Studies used field-based measurements to assess ecosystem recovery of various outcome measures after disturbances. The outcome measures related to organism abundance included measurements of density, biomass, cover and basal area of trees, shrubs, grasses and algae, and measurements of density of birds, fish and invertebrates. The outcome measures related to diversity included mainly measurements of species richness and diversity indexes such as Shannon, Simpson and evenness indexes. Biogeochemical outcome measures related to the cycling of carbon and nitrogen contain both pools and fluxes of these elements in soil, litter and the water column. To test for potential differences between different kinds of measures within our metrics, we have estimated average effects sizes for subcategories within the metrics ‘diversity’, ‘carbon cycling’ and ‘nitrogen cycling’. In the metric diversity, we defined subcategories ‘species richness’ and ‘diversity indexes’, this last one including Simpson, Shannon and evenness indexes.
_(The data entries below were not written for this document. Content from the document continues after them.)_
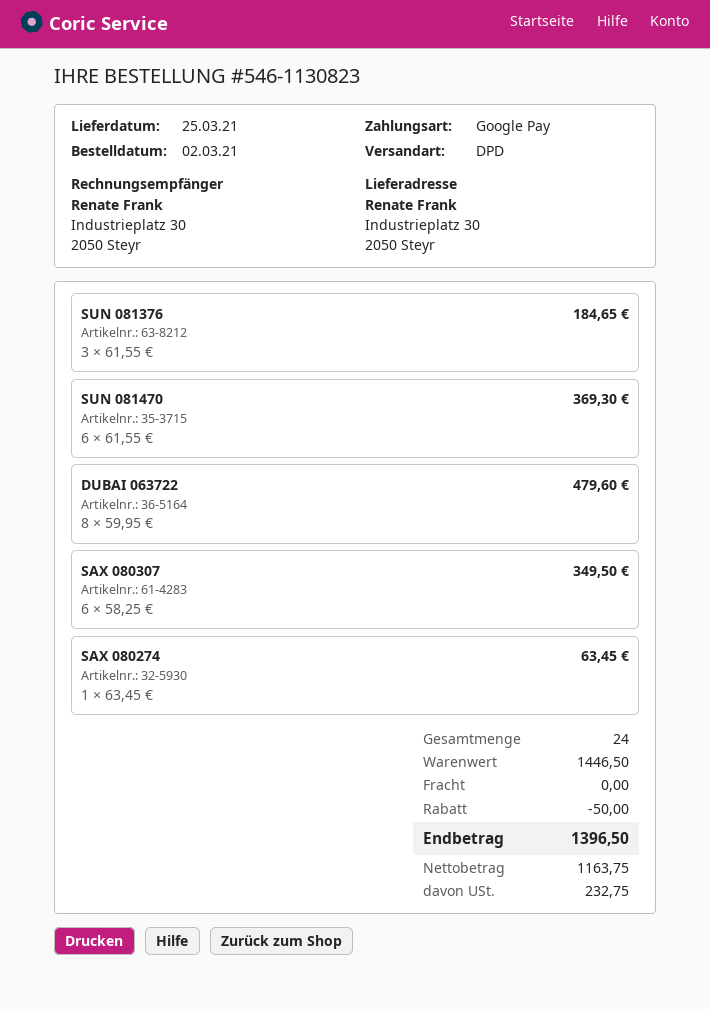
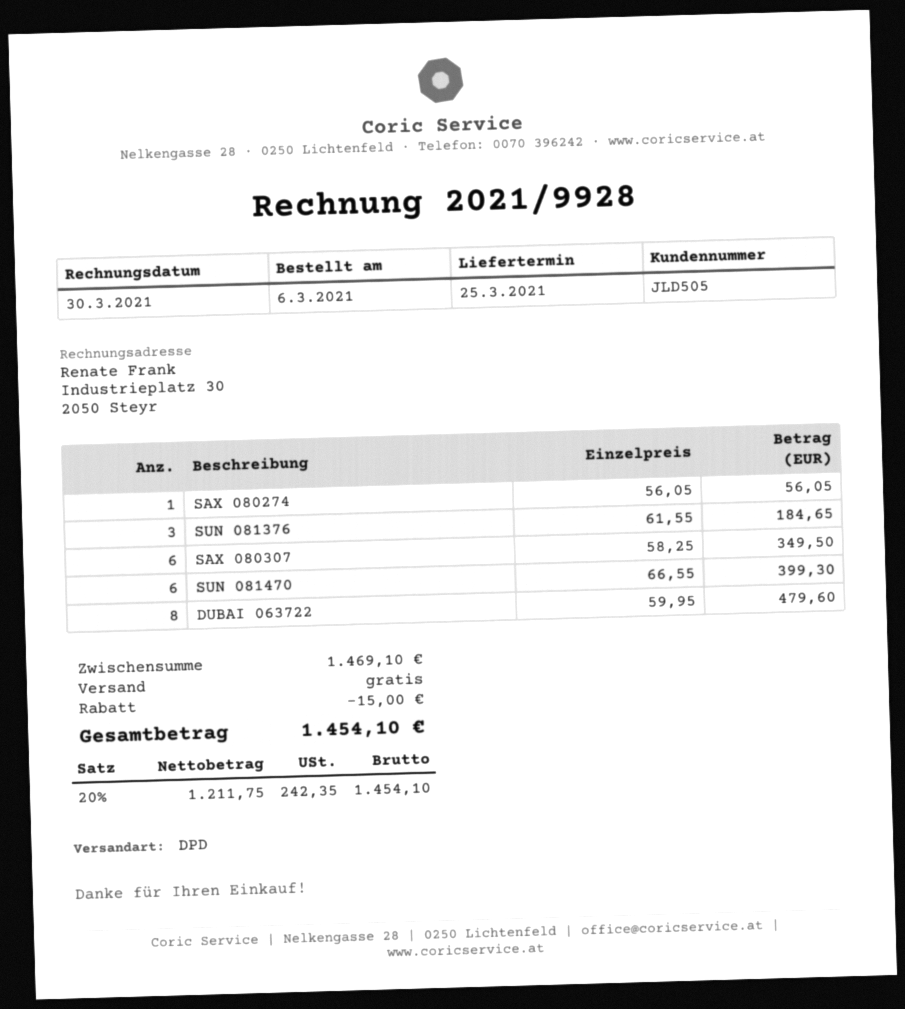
order date: 2021-03-02 -> 2021-03-06
SUN 081470: 6 x 61.55 = 369.30 -> 6 x 66.55 = 399.30
SAX 080274: 1 x 63.45 = 63.45 -> 1 x 56.05 = 56.05
subtotal: 1446.50 -> 1469.10
discount: 50.00 -> 15.00
net: 1163.75 -> 1211.75
tax: 232.75 -> 242.35
total: 1396.50 -> 1454.10

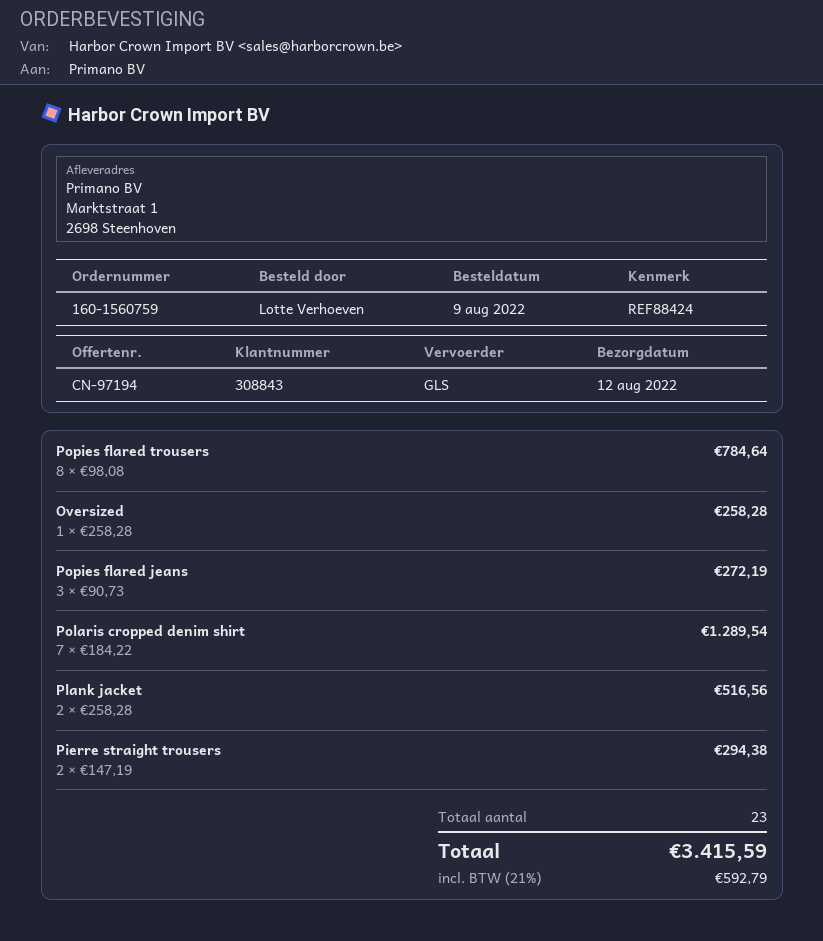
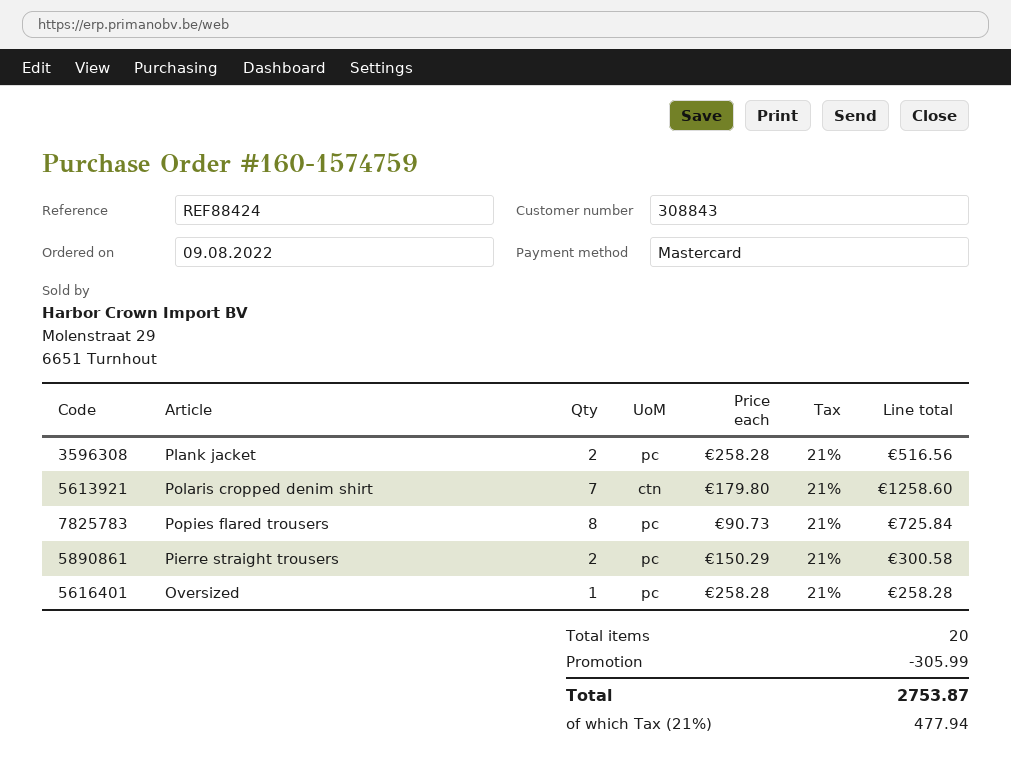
order number: 160-1560759 -> 160-1574759
Popies flared trousers: 8 x 98.08 = 784.64 -> 8 x 90.73 = 725.84
Popies flared jeans: 3 x 90.73 = 272.19 -> none
Polaris cropped denim shirt: 7 x 184.22 = 1289.54 -> 7 x 179.80 = 1258.60
Pierre straight trousers: 2 x 147.19 = 294.38 -> 2 x 150.29 = 300.58
total quantity: 23 -> 20
discount: none -> 305.99
tax: 21% = 592.79 -> 21% = 477.94
total: 3415.59 -> 2753.87

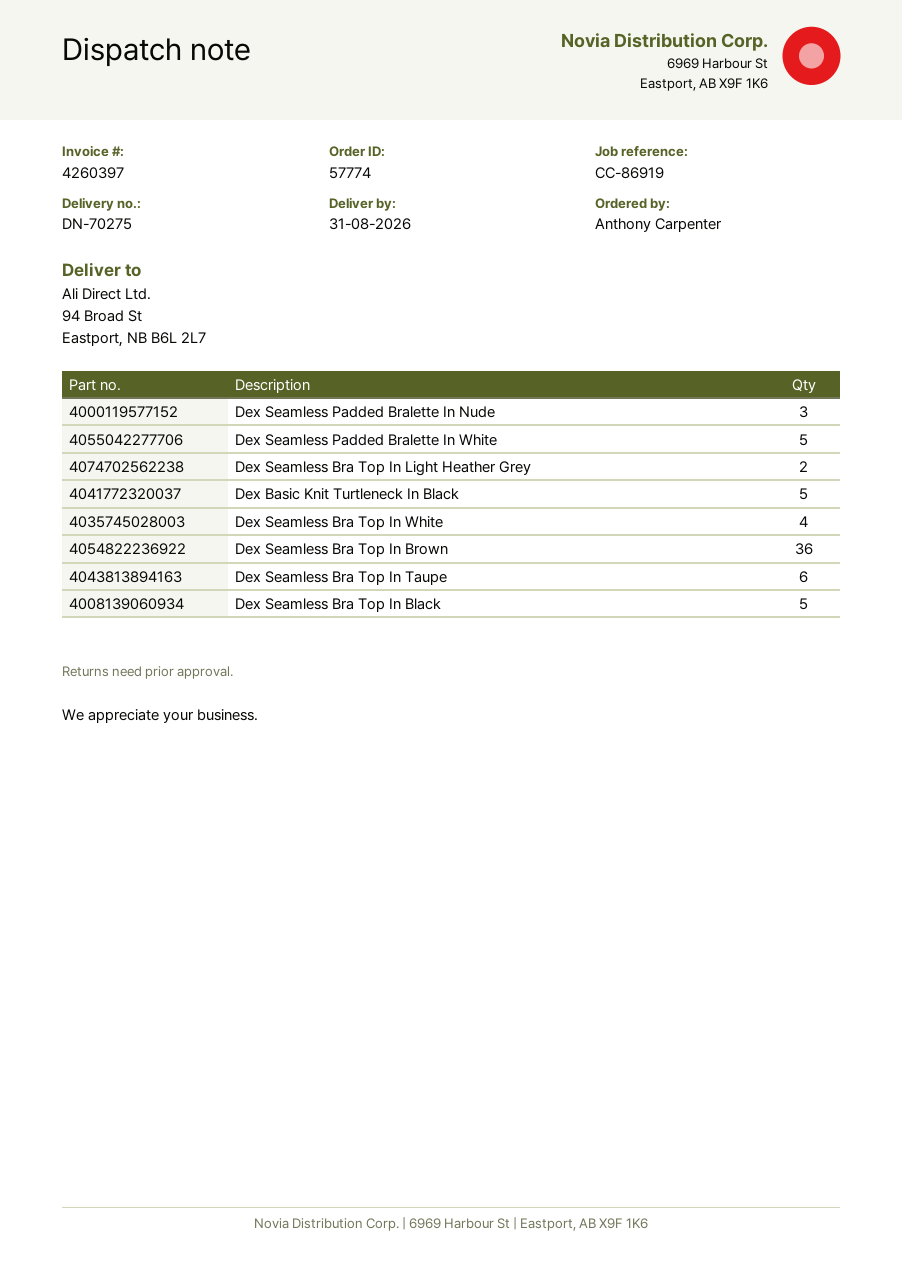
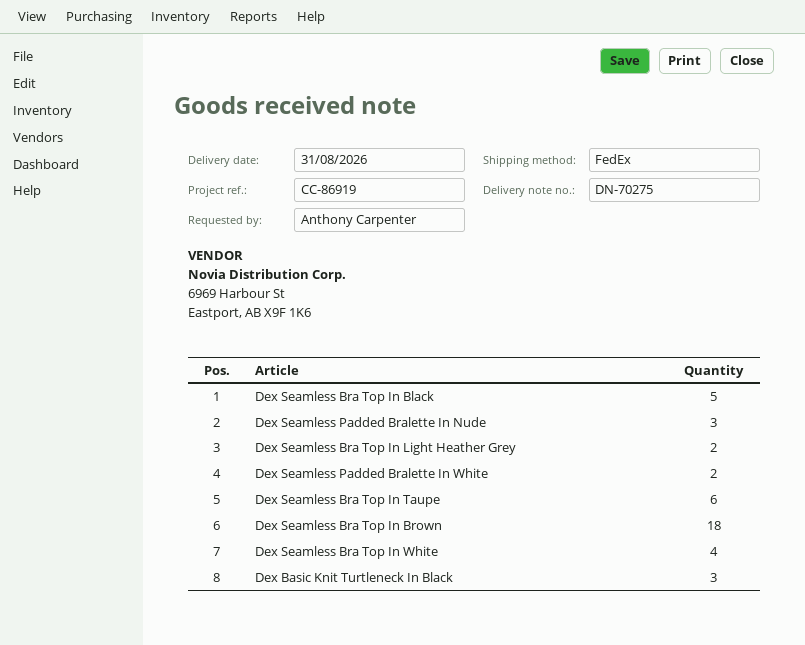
Dex Seamless Padded Bralette In White: 5 -> 2
Dex Basic Knit Turtleneck In Black: 5 -> 3
Dex Seamless Bra Top In Brown: 36 -> 18

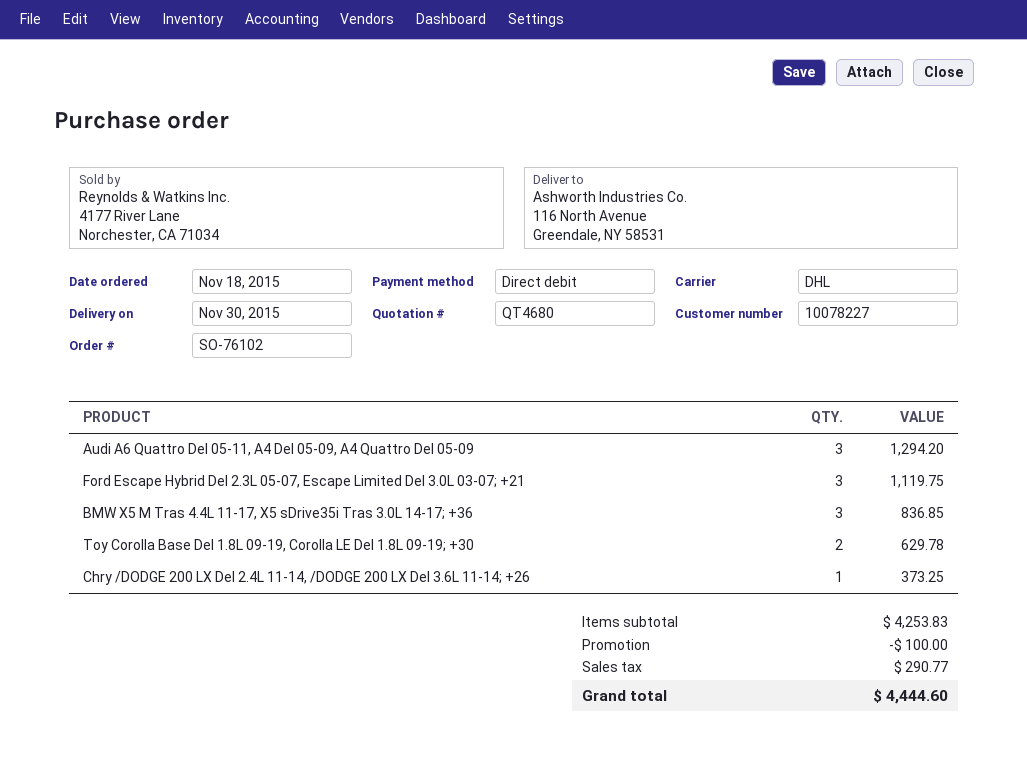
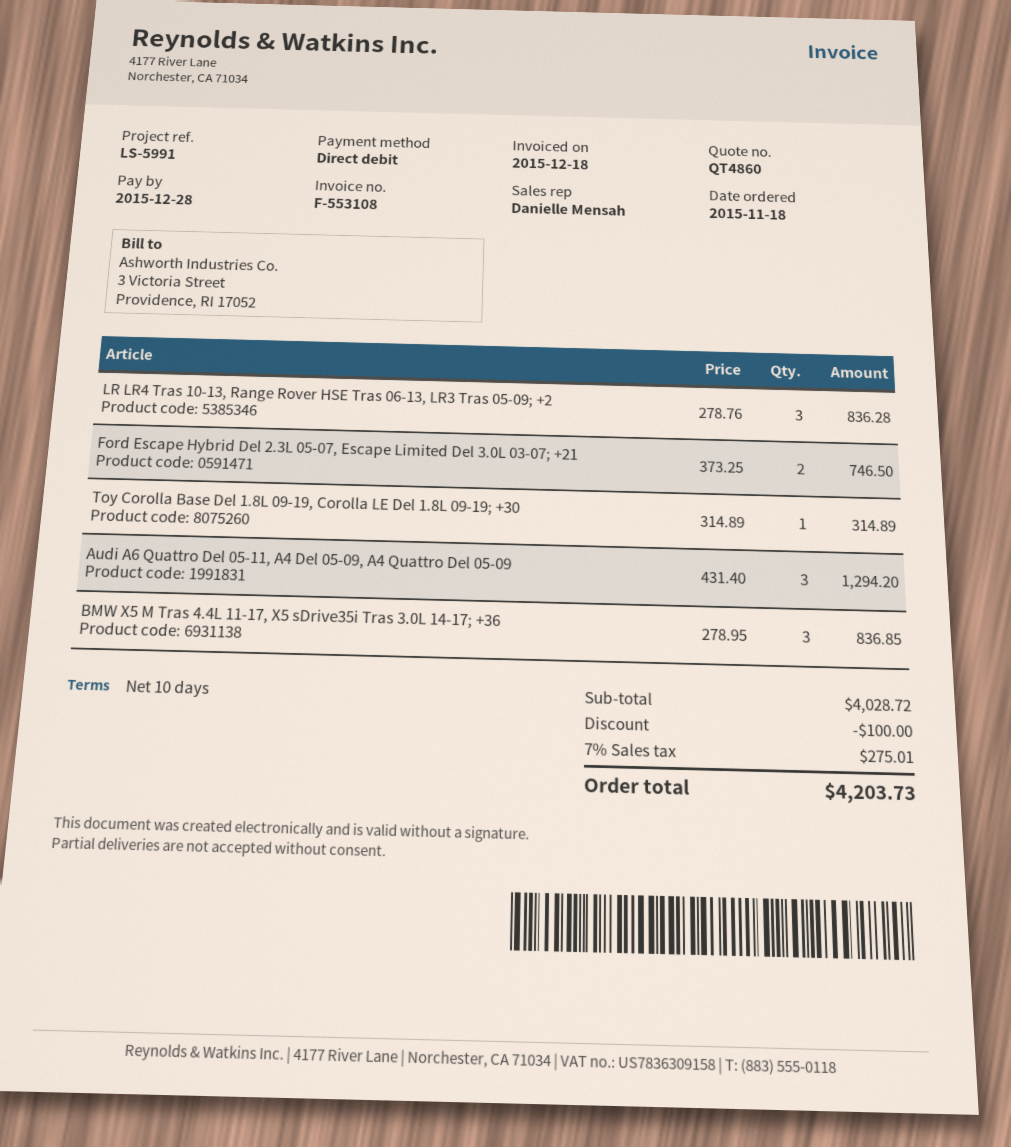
quote number: QT4680 -> QT4860
Ford Escape Hybrid Del 2.3L 05-07, Escape Limited Del 3.0L 03-07; +21: 3 for 1119.75 -> 2 for 746.50
Toy Corolla Base Del 1.8L 09-19, Corolla LE Del 1.8L 09-19; +30: 2 for 629.78 -> 1 for 314.89
Chry /DODGE 200 LX Del 2.4L 11-14, /DODGE 200 LX Del 3.6L 11-14; +26: 1 for 373.25 -> none
LR LR4 Tras 10-13, Range Rover HSE Tras 06-13, LR3 Tras 05-09; +2: none -> 3 for 836.28
subtotal: 4253.83 -> 4028.72
tax: 290.77 -> 275.01
total: 4444.60 -> 4203.73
In the metrics carbon cycling and nitrogen cycling, we compared subcategories ‘pools’ and ‘fluxes’. The subcategory pools (n=414 for carbon and n=212 for nitrogen) mostly included concentration of carbon or organic matter in soils or litter measured in weight units per volume units or weight units per area units. Fluxes (n=53 for carbon and n=38 for nitrogen) measured respiration, mineralization, accumulation, immobilization or decomposition rates in weight units of carbon or nitrogen per weight unit of soil or litter and time.

Species richness and diversity indexes had a marginal difference in their confidence intervals, richness 22.6–28.6% and diversity 28.8–34.6%. Even smaller differences were found between the pool and stock subcategories of carbon, stock 32.2–42.1% and pulse 37.4–47.4%, and nitrogen, stock 32.1–41.6% and pulse 38.9–48.8%. The largely skewed sample sizes between all subcategories did not allow to perform reliable Wald’s tests. Although Mann–Whitney tests are not best adapted to test for significant differences in meta-analytic data, we found nonsignificant (P>0.1) differences in any the subcategory tests performed. These marginal differences in the average effect sizes of the selected subcategories suggested that no major differences should be expected in the behaviour of each subcategory within each metric. Splitting these metrics into subcategories involved having substantially less robustness in the main analysis that prevented having reliable comparisons in most of the categories within the moderators ecosystem type and degrading factor. Thus, metrics were maintained undivided.

For each outcome measure, we also collected data on the climatic region according to the Köppen–Geiger climate classification system34, number of sites undergoing recovery, number of reference sites, area of the study site, ecosystem category (forest, grassland, wetlands, river, lake or marine), disturbance category (one of the nine factors used in the search or multiple when more than one category was reported), disturbance duration and time since recovery started. Except in studies monitoring land cover change (n=3), the size of these plots ranged from <1 m2 to a few hectares. Even though the area of the study site was only reported in a limited number of studies (Supplementary Table 1), we collected these data to approximate the spatial representation of our results.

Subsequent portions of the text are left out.